◆ **Input data**:
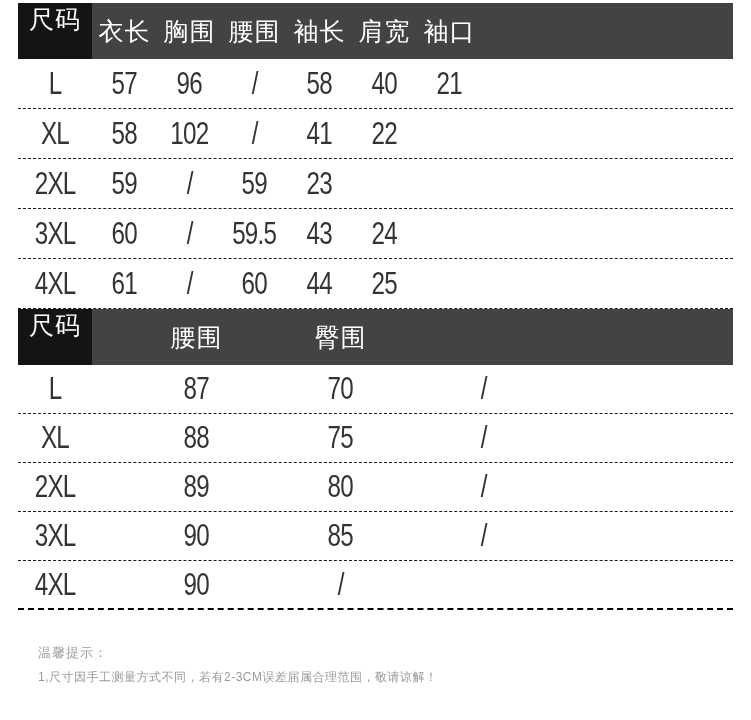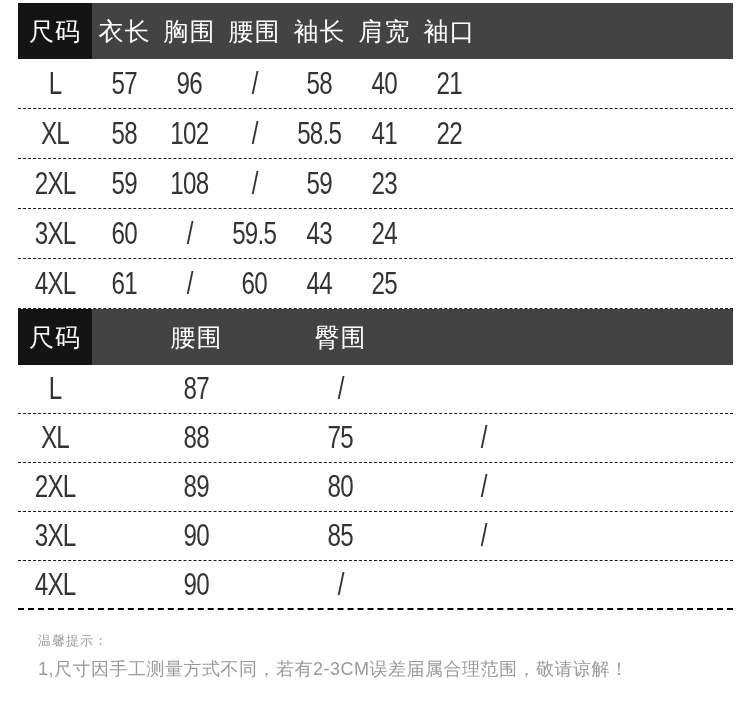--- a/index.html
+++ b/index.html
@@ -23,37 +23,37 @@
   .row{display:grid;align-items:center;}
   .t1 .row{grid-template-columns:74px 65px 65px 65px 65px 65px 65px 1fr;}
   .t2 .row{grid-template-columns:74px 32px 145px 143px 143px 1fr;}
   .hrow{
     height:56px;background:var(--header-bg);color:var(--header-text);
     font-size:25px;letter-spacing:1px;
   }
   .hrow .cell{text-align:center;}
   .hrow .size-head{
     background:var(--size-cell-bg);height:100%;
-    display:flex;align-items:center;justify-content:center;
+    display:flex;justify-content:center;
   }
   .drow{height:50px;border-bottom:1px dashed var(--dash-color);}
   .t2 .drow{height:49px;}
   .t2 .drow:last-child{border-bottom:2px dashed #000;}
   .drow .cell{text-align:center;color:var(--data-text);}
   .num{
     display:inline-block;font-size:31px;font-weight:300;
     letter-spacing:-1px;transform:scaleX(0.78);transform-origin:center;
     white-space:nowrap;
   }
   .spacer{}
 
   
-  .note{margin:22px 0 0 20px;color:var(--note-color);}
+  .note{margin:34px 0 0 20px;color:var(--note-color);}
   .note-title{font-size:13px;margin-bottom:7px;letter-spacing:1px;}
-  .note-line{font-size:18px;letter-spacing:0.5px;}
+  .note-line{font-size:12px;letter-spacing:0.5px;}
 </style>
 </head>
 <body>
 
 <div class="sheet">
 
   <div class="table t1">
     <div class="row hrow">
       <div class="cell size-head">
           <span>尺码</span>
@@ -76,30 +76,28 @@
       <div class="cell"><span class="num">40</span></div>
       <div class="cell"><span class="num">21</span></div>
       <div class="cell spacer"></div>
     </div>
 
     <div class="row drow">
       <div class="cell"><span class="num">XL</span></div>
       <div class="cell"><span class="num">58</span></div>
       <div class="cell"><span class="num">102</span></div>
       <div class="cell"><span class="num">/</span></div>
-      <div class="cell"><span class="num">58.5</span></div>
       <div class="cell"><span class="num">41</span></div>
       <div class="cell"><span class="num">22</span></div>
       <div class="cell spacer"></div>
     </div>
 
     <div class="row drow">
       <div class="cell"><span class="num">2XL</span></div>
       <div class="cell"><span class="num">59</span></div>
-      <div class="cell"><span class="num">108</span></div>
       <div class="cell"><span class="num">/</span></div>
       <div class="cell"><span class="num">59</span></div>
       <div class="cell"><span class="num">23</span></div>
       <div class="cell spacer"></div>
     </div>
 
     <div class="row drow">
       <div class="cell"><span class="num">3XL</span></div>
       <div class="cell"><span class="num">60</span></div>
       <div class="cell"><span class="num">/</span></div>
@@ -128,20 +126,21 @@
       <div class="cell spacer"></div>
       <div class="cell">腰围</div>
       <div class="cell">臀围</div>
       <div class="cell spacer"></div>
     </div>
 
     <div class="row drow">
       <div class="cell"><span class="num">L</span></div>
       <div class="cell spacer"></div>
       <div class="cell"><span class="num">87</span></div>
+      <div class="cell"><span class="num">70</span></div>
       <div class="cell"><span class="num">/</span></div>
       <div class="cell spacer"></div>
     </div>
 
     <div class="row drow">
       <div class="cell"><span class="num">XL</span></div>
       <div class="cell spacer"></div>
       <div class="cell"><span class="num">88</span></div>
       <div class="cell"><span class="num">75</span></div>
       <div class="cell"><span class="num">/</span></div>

--

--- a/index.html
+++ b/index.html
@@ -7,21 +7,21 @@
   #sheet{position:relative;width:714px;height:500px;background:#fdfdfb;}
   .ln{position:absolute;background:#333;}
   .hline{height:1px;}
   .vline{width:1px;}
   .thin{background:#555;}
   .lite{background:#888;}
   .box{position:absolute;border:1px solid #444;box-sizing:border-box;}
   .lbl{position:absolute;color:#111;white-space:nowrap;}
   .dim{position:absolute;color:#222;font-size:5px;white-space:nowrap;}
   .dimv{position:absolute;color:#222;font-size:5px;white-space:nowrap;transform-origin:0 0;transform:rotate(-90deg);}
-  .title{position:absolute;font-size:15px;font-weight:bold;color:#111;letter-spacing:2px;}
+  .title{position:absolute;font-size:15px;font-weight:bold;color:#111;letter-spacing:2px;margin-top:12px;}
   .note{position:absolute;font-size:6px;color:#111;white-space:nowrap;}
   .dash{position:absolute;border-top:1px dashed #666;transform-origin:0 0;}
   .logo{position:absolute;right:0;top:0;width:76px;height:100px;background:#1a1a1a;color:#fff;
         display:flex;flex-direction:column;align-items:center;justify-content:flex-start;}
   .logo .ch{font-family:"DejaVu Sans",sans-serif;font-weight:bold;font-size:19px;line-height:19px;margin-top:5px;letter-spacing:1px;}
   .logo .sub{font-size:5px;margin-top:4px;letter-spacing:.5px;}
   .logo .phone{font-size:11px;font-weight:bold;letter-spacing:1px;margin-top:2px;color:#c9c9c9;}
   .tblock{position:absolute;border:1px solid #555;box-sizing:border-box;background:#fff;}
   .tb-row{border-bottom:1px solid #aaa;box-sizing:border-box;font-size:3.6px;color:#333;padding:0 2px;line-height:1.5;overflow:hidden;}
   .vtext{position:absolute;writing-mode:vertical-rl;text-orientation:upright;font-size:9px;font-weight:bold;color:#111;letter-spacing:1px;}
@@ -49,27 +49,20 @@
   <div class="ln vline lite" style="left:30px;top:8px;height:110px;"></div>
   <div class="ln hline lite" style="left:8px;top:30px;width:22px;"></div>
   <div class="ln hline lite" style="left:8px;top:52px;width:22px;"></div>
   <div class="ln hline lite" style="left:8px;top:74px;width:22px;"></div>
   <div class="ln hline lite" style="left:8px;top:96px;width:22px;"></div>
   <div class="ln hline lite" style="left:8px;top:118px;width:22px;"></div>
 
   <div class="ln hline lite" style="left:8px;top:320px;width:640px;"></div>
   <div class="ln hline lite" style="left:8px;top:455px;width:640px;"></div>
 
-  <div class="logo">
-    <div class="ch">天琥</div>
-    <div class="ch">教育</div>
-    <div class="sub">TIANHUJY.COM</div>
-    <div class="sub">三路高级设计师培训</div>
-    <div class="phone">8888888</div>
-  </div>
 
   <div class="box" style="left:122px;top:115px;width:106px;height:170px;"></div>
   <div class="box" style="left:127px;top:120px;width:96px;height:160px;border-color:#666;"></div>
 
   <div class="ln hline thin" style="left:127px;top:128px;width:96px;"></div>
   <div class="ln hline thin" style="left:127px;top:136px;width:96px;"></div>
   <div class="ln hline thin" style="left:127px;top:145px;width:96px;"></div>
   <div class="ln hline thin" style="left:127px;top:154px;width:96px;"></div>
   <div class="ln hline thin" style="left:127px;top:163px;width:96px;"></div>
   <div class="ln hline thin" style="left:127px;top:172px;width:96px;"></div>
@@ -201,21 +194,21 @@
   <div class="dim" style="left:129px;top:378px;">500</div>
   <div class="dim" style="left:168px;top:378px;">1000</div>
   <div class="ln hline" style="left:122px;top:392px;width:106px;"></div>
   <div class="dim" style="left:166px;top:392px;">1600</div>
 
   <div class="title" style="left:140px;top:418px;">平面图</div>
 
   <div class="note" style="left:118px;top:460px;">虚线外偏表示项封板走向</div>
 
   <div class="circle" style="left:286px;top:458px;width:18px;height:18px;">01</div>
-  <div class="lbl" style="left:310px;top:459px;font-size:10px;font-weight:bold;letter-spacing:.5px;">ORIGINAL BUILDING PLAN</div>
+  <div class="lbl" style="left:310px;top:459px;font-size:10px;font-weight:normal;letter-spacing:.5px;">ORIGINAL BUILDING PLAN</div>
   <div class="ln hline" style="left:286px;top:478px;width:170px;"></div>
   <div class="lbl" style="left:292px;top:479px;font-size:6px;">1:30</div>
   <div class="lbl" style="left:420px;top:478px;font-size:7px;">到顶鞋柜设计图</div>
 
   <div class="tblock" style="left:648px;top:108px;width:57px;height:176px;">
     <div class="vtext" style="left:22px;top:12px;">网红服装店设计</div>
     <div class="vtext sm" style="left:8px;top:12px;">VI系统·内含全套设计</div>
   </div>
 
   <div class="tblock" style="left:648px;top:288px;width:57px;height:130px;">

◆ **Work instructions**: In the material above, how many lines have the word "vline"? Give that number and nothing else.

◆ **Solved problem**: 2